In my instance, the testing revealed I had a sporadic case of MTC, impacting 70-80% of all patients afflicted with this disease. To say that I was relieved by this finding is an understatement. Up until this point, I hardly dared to hope that maybe one day having a family of our own would be possible. After the diagnosis, I started asking questions.

When would we be able to start trying for a family? Are there any other reasons why I should not carry a baby myself? Are there risks for me or my baby during pregnancy? How would a pregnancy affect the cancer? Would the cancer affect my baby somehow besides the genetic component?

Read more about therapies for MTC

I received varying answers. Some doctors thought that having my own biological child would be irresponsible, even if I couldn’t pass on MTC to them. Others advised me to wait a year or two to ensure I had a good idea of disease progression before becoming pregnant. Again, others simply never gave me a straight answer as to what they thought I should do or not do. 

I decided to follow the advice of those telling me to wait to have more information but still leave the option open. Medically speaking, I waited until I had a few years of scans and blood work showing minimal to no progression of cancer until trying to have a baby. This had been the more detailed advice given to me to ensure that there wasn’t major growth that would require me to have more extreme treatments. And that, in turn, would make pregnancy impossible or dangerous, for both the baby and me. 

Now, 18 months after having my first baby boy, we are faced with making the next decision. A decision to have a second or to simply be content with the one miracle we were granted. At this time, I am still waiting for more testing to be complete after pregnancy and postpartum. These tests may take the decision out of my hand. There is a chance that pregnancy did speed up some of my progression, in which case having a second child would not be in my health’s best interest. 
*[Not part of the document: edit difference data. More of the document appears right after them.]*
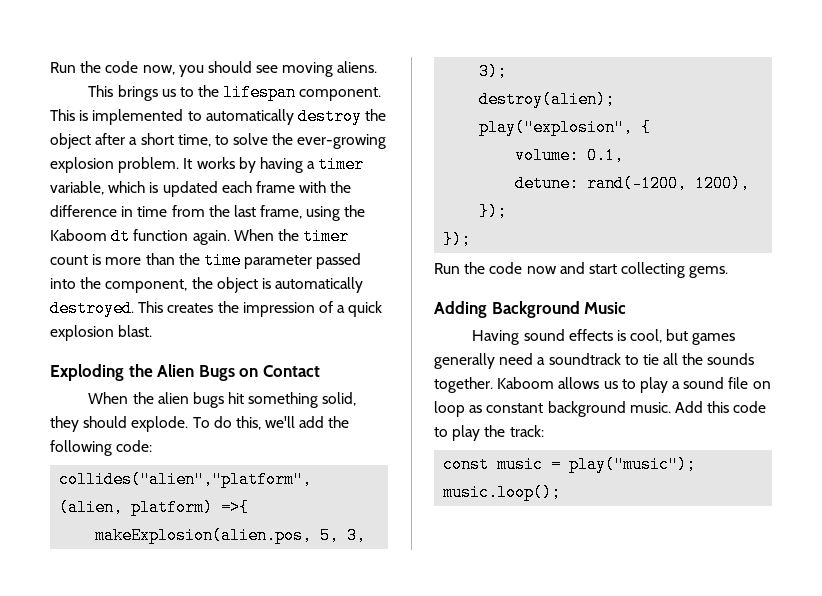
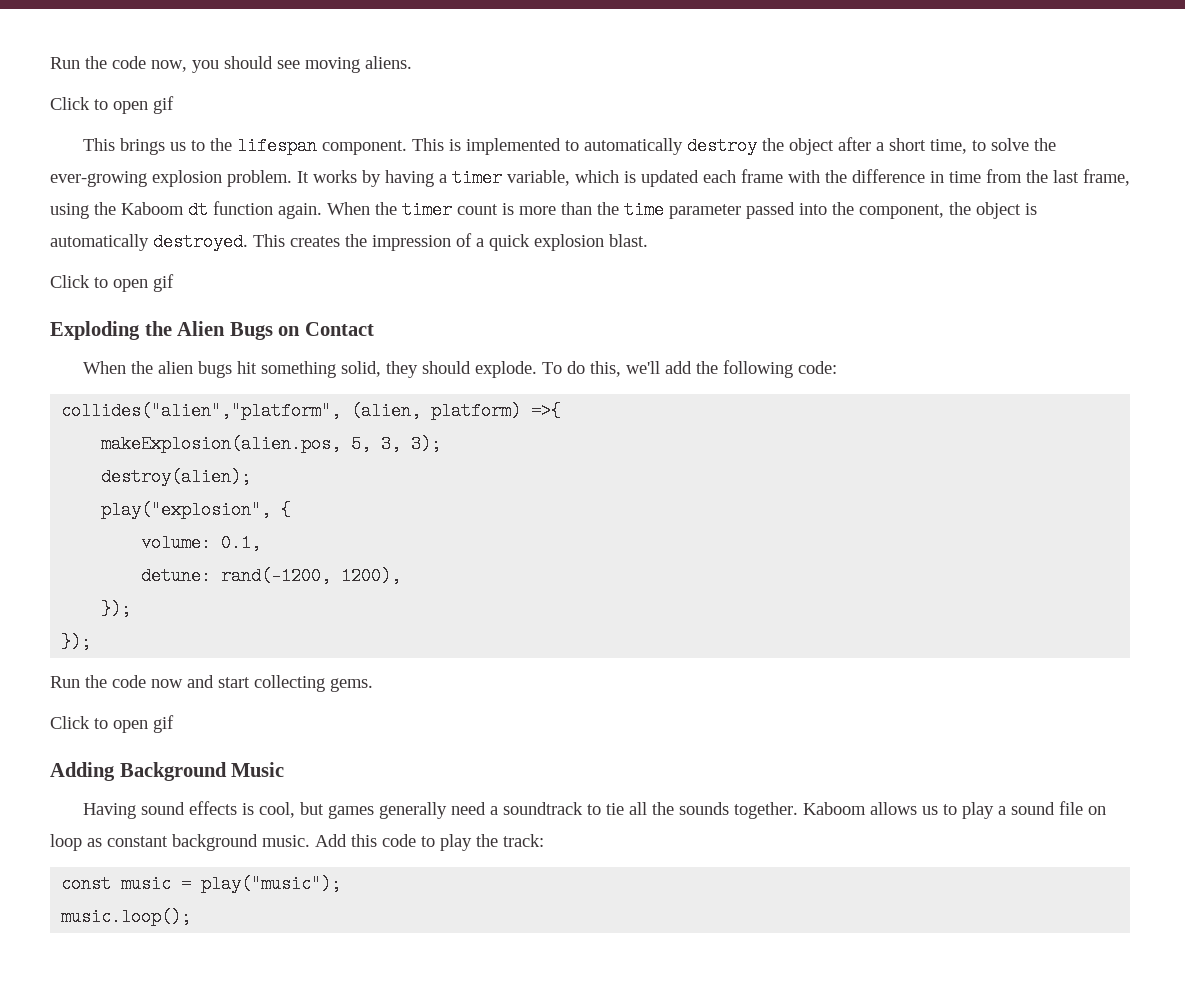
  Run the code now, you should see moving aliens.
+ Click to open gif
  This creates the impression of a quick explosion blast.
+ Click to open gif
  Run the code now and start collecting gems.
+ Click to open gif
All in all, the decision to start a family is such a personal one for each patient and their significant other. One area in which health care professionals could help the most is giving information about all the options. For example, sharing stories such as mine where having a child has had a very positive effect on me (especially my mental health), but also explain the risks that may come with pregnancy. Connecting patients to each other, not only for this reason but also for peer support, can be incredibly beneficial.